[Data listing]
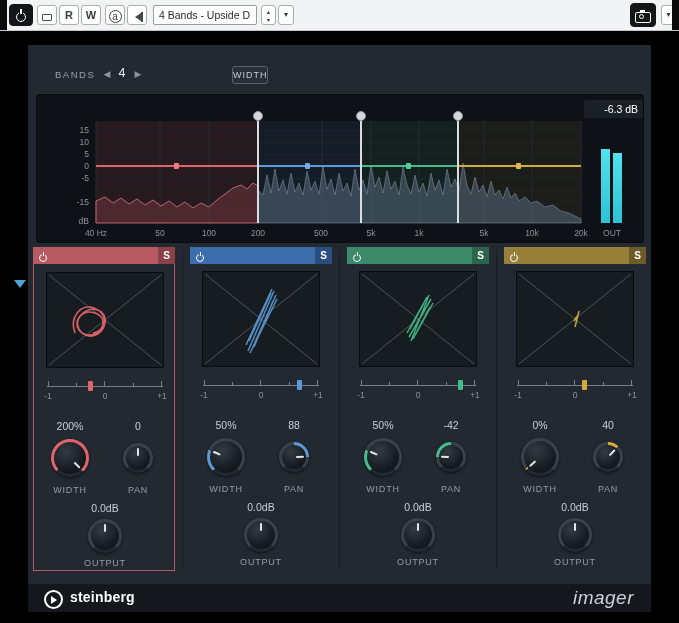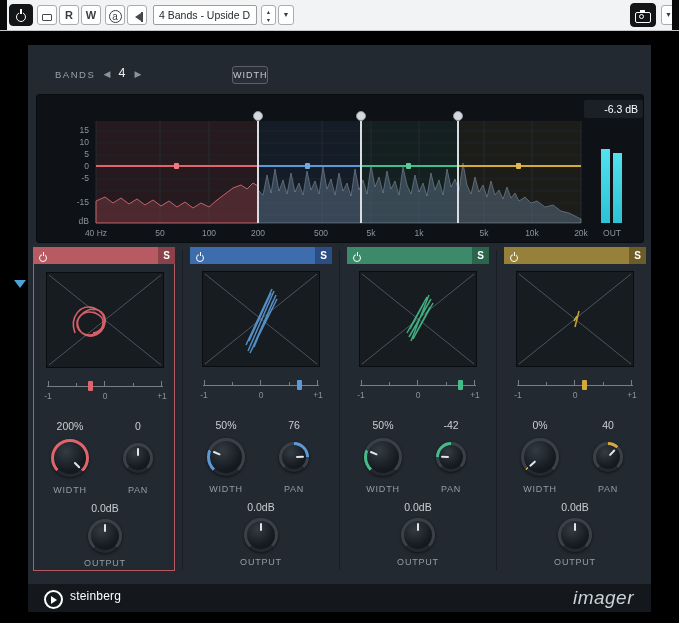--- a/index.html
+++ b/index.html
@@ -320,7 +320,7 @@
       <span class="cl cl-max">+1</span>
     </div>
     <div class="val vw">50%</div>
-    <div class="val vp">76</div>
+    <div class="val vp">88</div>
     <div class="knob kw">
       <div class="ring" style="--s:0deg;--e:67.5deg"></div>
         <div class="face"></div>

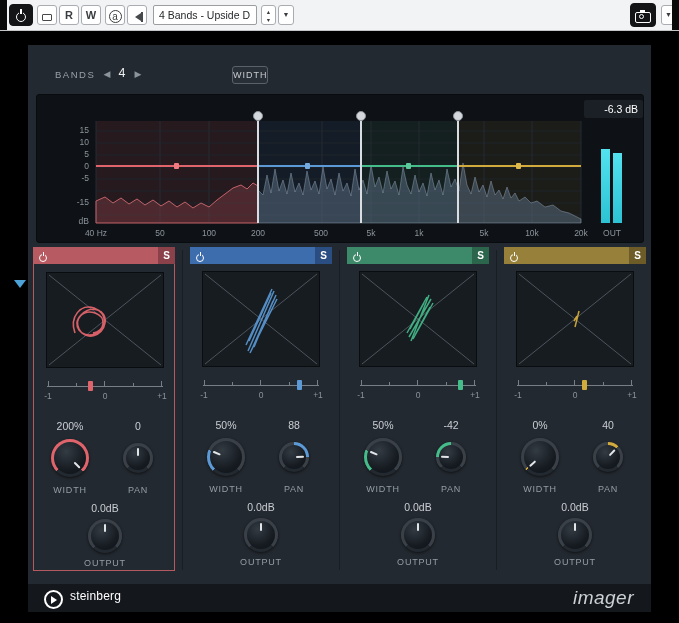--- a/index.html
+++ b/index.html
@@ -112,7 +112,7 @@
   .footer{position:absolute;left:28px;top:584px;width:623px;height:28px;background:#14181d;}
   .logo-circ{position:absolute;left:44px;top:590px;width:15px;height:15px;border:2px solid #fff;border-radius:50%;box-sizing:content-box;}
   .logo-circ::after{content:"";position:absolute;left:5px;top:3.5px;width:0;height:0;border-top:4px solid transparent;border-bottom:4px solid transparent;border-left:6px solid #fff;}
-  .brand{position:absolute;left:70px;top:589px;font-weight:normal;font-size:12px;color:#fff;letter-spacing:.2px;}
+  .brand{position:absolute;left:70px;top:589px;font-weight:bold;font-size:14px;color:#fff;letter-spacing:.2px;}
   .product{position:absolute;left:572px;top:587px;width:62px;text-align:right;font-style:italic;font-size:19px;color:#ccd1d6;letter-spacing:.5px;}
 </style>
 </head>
[/Data listing]
[Data listing]
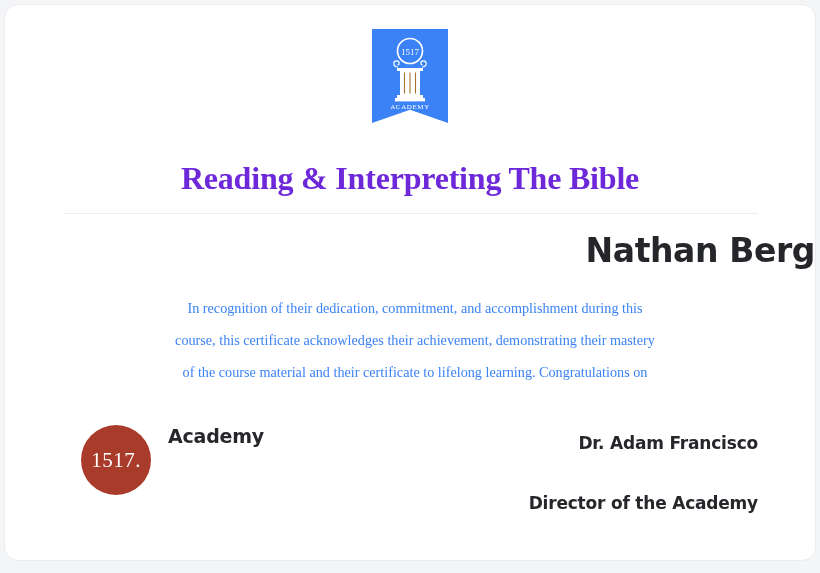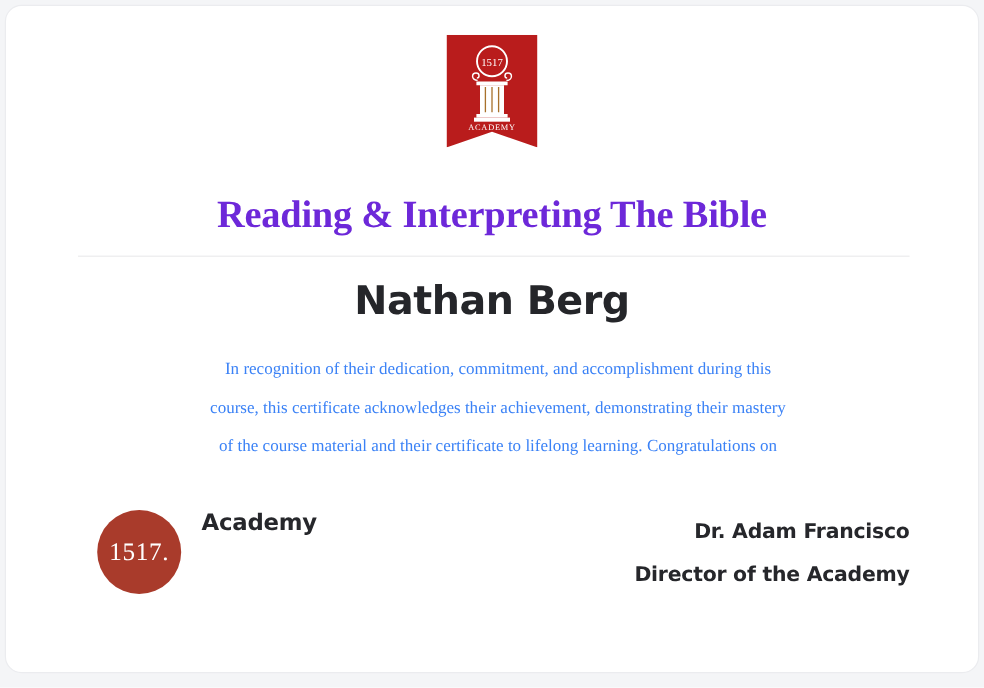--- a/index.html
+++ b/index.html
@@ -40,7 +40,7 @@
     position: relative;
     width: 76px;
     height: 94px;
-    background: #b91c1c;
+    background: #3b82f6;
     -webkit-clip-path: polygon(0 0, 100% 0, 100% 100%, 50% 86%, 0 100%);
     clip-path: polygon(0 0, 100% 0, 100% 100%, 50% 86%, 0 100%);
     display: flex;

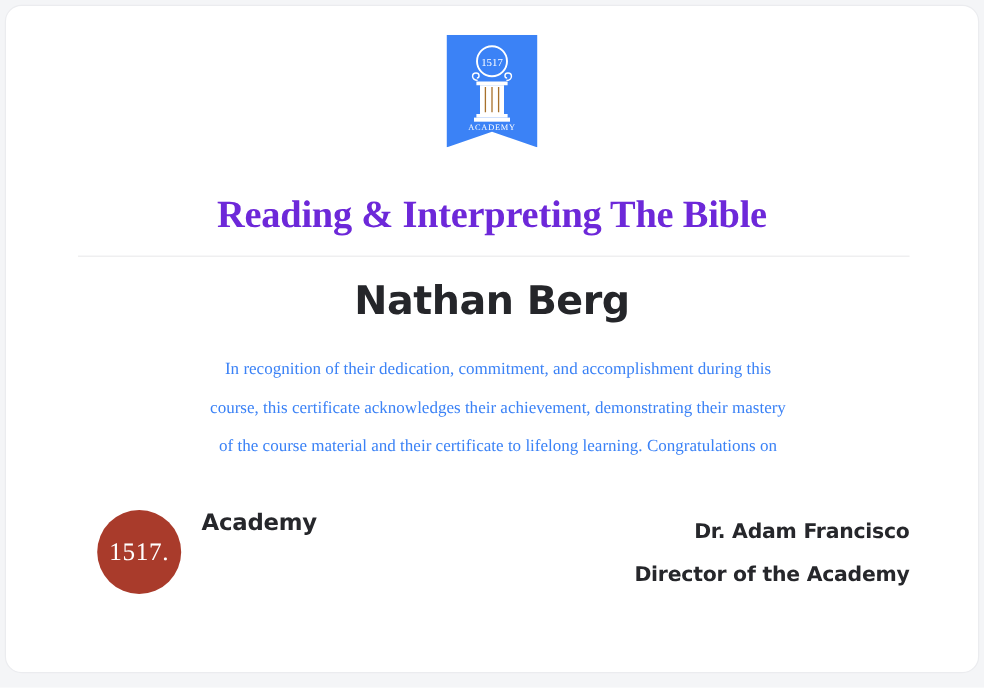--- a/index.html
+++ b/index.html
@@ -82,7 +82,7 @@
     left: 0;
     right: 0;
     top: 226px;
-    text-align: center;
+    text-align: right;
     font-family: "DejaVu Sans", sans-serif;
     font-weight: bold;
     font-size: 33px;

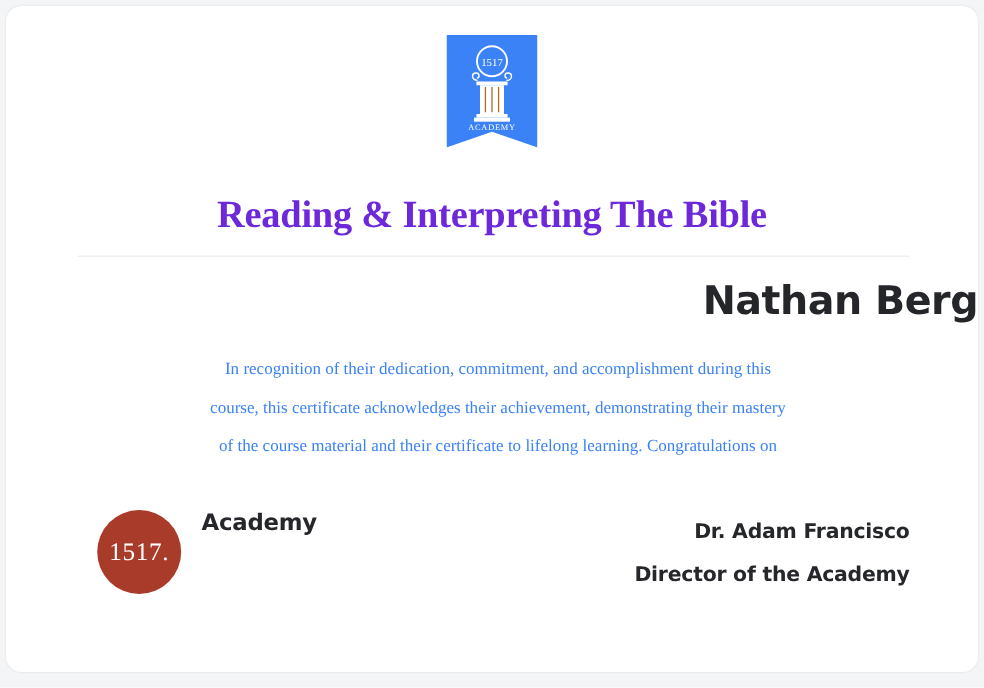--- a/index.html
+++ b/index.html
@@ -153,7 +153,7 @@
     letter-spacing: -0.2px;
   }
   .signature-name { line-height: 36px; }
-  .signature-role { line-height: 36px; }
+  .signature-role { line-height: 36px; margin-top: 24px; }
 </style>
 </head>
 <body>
[/Data listing]
Collect the lines of the records that include the string "align".

Task solution
   .product{position:absolute;left:572px;top:587px;width:62px;text-align:right;font-style:italic;font-size:19px;color:#ccd1d6;letter-spacing:.5px;}
-    text-align: center;
+    text-align: right;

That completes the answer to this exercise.